### [What is being asked]
Transcribe the entries in full, keeping each word as it is.

### [Dataset items]
┄┄┄┄┄┄

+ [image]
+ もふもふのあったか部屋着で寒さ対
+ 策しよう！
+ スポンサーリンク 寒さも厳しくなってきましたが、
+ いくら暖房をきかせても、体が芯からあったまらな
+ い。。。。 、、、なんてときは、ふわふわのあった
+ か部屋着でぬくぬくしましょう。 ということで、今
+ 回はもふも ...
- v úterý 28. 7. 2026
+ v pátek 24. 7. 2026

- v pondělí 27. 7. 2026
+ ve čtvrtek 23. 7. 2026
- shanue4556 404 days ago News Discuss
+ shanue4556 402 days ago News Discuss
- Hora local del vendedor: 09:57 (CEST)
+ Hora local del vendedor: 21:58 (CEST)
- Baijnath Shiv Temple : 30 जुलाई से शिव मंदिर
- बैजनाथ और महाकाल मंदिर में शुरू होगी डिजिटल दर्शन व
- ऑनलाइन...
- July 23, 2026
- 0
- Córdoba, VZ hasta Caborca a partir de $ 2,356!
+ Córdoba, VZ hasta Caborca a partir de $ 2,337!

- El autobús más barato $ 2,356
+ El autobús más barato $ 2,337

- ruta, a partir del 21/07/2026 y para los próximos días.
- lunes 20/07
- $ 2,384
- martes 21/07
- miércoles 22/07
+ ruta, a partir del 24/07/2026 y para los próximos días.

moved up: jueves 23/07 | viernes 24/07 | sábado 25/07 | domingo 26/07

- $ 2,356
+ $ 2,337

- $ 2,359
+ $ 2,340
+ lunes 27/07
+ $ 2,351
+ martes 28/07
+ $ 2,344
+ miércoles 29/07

┄┄┄┄┄┄

### [Written reply]
+ [image]
+ もふもふのあったか部屋着で寒さ対
+ 策しよう！
+ スポンサーリンク 寒さも厳しくなってきましたが、
+ いくら暖房をきかせても、体が芯からあったまらな
+ い。。。。 、、、なんてときは、ふわふわのあった
+ か部屋着でぬくぬくしましょう。 ということで、今
+ 回はもふも ...
- v úterý 28. 7. 2026
+ v pátek 24. 7. 2026

- v pondělí 27. 7. 2026
+ ve čtvrtek 23. 7. 2026
- shanue4556 404 days ago News Discuss
+ shanue4556 402 days ago News Discuss
- Hora local del vendedor: 09:57 (CEST)
+ Hora local del vendedor: 21:58 (CEST)
- Baijnath Shiv Temple : 30 जुलाई से शिव मंदिर
- बैजनाथ और महाकाल मंदिर में शुरू होगी डिजिटल दर्शन व
- ऑनलाइन...
- July 23, 2026
- 0
- Córdoba, VZ hasta Caborca a partir de $ 2,356!
+ Córdoba, VZ hasta Caborca a partir de $ 2,337!

- El autobús más barato $ 2,356
+ El autobús más barato $ 2,337

- ruta, a partir del 21/07/2026 y para los próximos días.
- lunes 20/07
- $ 2,384
- martes 21/07
- miércoles 22/07
+ ruta, a partir del 24/07/2026 y para los próximos días.

moved up: jueves 23/07 | viernes 24/07 | sábado 25/07 | domingo 26/07

- $ 2,356
+ $ 2,337

- $ 2,359
+ $ 2,340
+ lunes 27/07
+ $ 2,351
+ martes 28/07
+ $ 2,344
+ miércoles 29/07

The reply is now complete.